Hajjah Sadiah Othman Muslim Food: Best Malay-style Mee Goreng!

By HungryGoWhere July 11, 2021
Hajjah Sadiah Othman Muslim Food: Best Malay-style Mee Goreng!

This stall which began in the 1960s was started by the grandfather in the family and is now run by the third-generation — two brothers and three sisters.

While halal yong tau foo dominates the frontage of their stall, they are actually most popular for their Malay-style wok-fried staple dishes like mee bandung (meat and seafood noodles in a spicy red gravy) and their many varieties of mee goreng and bihun goreng.

The reason why is because dishes like mee goreng done in a Malay-style is quite hard to find.

The stalls that do serve it don’t fry it as robust as Hajjah Sadiah Othman.

In Singapore, the Indian muslim style — which comes drier and with red colouring — is the norm.

At Hajjah Saidah Othman, their wok-fried staples are served in a few different ways: dry, more gravy-ish, with seafood or with cockles and they are also priced lower than what is usual ($4).


Look past the stall frontage and into the kitchen and you’ll see up to three woks furiously burning away to serve the many orders they get.

The main base dish is one that has a beautifully thick reduced gravy with a strong, bold umami flavour — spicy, sweet, savoury and rich and there are other flavours that add variety to the taste — chopped coriander, tomatoes, fried onions.

There are also a variety of textures at play — vegetable crunch, soft egg-iness, crisp fried onions, meaty minced mutton bits and soft but firm noodle bite.

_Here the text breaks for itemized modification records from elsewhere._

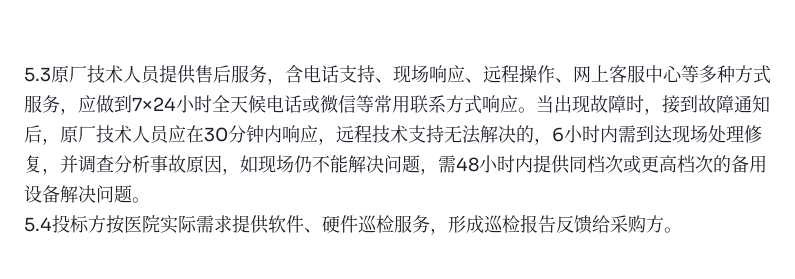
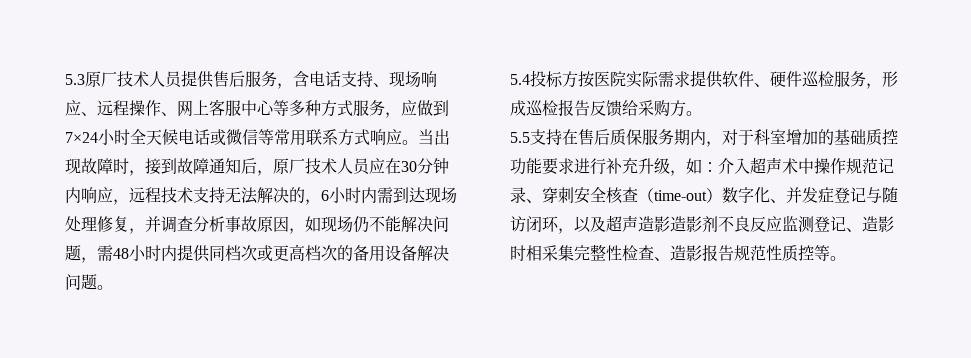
+ 5.5支持在售后质保服务期内，对于科室增加的基础质控功能要求进行补充升级，如：介入超声术中操作规范记录、穿刺安全核查（time-out）数字化、并发症登记与随访闭环，以及超声造影造影剂不良反应监测登记、造影时相采集完整性检查、造影报告规范性质控等。

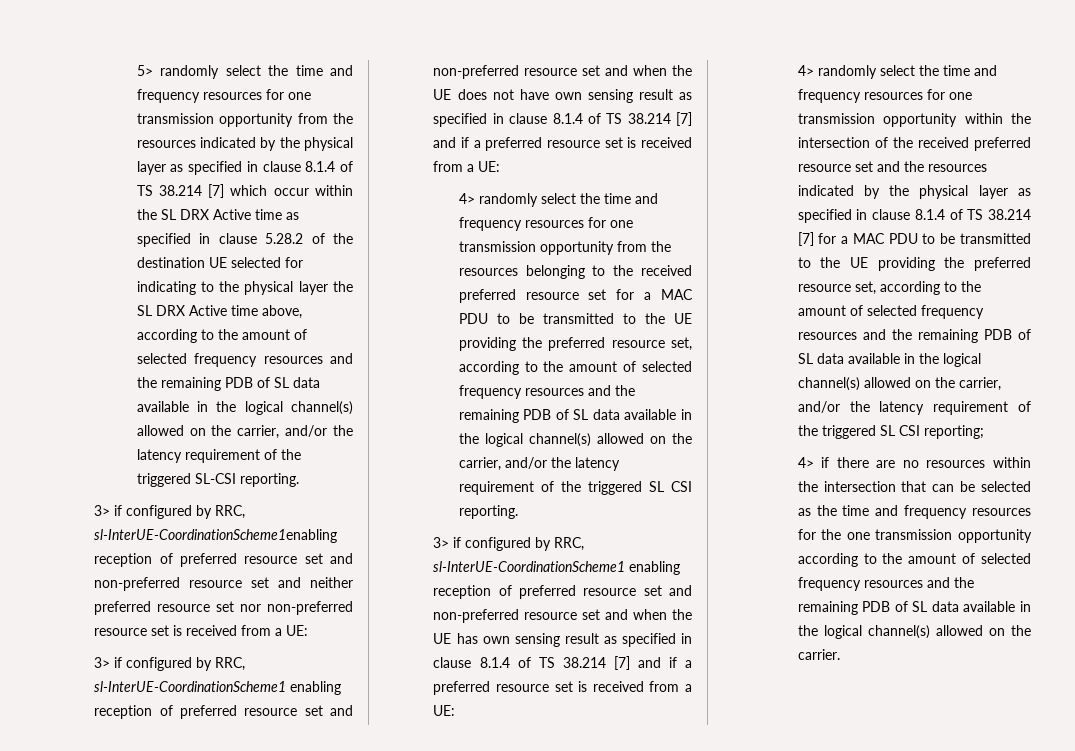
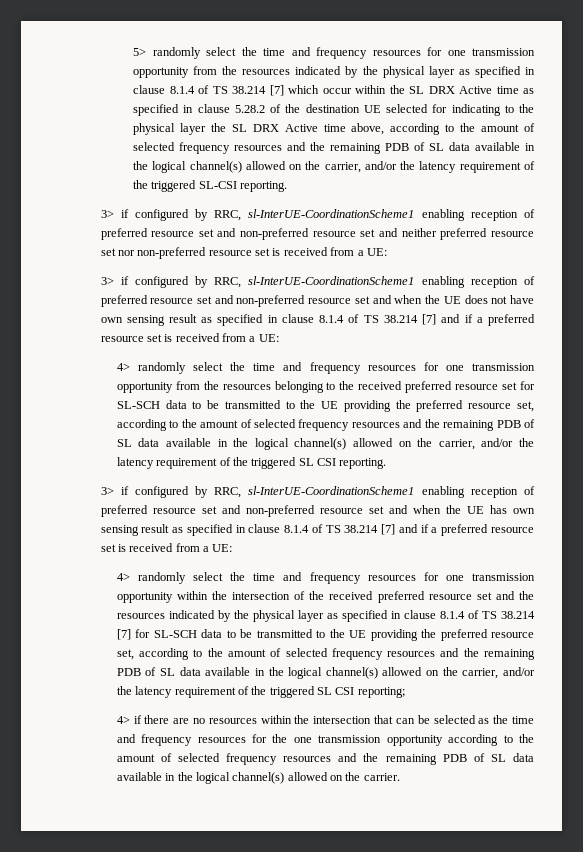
- 3> if configured by RRC, sl-InterUE-CoordinationScheme1enabling reception of preferred resource set and non-preferred resource set and neither preferred resource set nor non-preferred resource set is received from a UE:
+ 3> if configured by RRC, sl-InterUE-CoordinationScheme1 enabling reception of preferred resource set and non-preferred resource set and neither preferred resource set nor non-preferred resource set is received from a UE:
- 4> randomly select the time and frequency resources for one transmission opportunity from the resources belonging to the received preferred resource set for a MAC PDU to be transmitted to the UE providing the preferred resource set, according to the amount of selected frequency resources and the remaining PDB of SL data available in the logical channel(s) allowed on the carrier, and/or the latency requirement of the triggered SL CSI reporting.
+ 4> randomly select the time and frequency resources for one transmission opportunity from the resources belonging to the received preferred resource set for SL-SCH data to be transmitted to the UE providing the preferred resource set, according to the amount of selected frequency resources and the remaining PDB of SL data available in the logical channel(s) allowed on the carrier, and/or the latency requirement of the triggered SL CSI reporting.
- 4> randomly select the time and frequency resources for one transmission opportunity within the intersection of the received preferred resource set and the resources indicated by the physical layer as specified in clause 8.1.4 of TS 38.214 [7] for a MAC PDU to be transmitted to the UE providing the preferred resource set, according to the amount of selected frequency resources and the remaining PDB of SL data available in the logical channel(s) allowed on the carrier, and/or the latency requirement of the triggered SL CSI reporting;
+ 4> randomly select the time and frequency resources for one transmission opportunity within the intersection of the received preferred resource set and the resources indicated by the physical layer as specified in clause 8.1.4 of TS 38.214 [7] for SL-SCH data to be transmitted to the UE providing the preferred resource set, according to the amount of selected frequency resources and the remaining PDB of SL data available in the logical channel(s) allowed on the carrier, and/or the latency requirement of the triggered SL CSI reporting;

You can choose to have it dry or a bit more watered down and the version with bee hoon (Bee Hoon Basah, $3.50) is incredibly popular with the crowd as is Mee Goreng Kerang ($4) which uses yellow noodles and adds cockles for a little bit more intense seafood flavour.


The other dish which gets plenty of orders is their Mee Bandung ($4) which can also be ordered with gravy or more soup-ish.

A variety of ingredients — minced mutton, fishballs, poached egg, prawns, chopped chye sim — are served in a spicy thick soup that has chilli, onion, shrimp paste and dried shrimp flavours and the taste is wonderfully bold and umami-like.

One downside is the freshness of the ingredients is not always spot on — we’ve encountered sour fishballs on the rare occasion, a sign that raw ingredients have not been kept properly, likely due to improper refrigeration.

Do feedback to them if you do encounter it.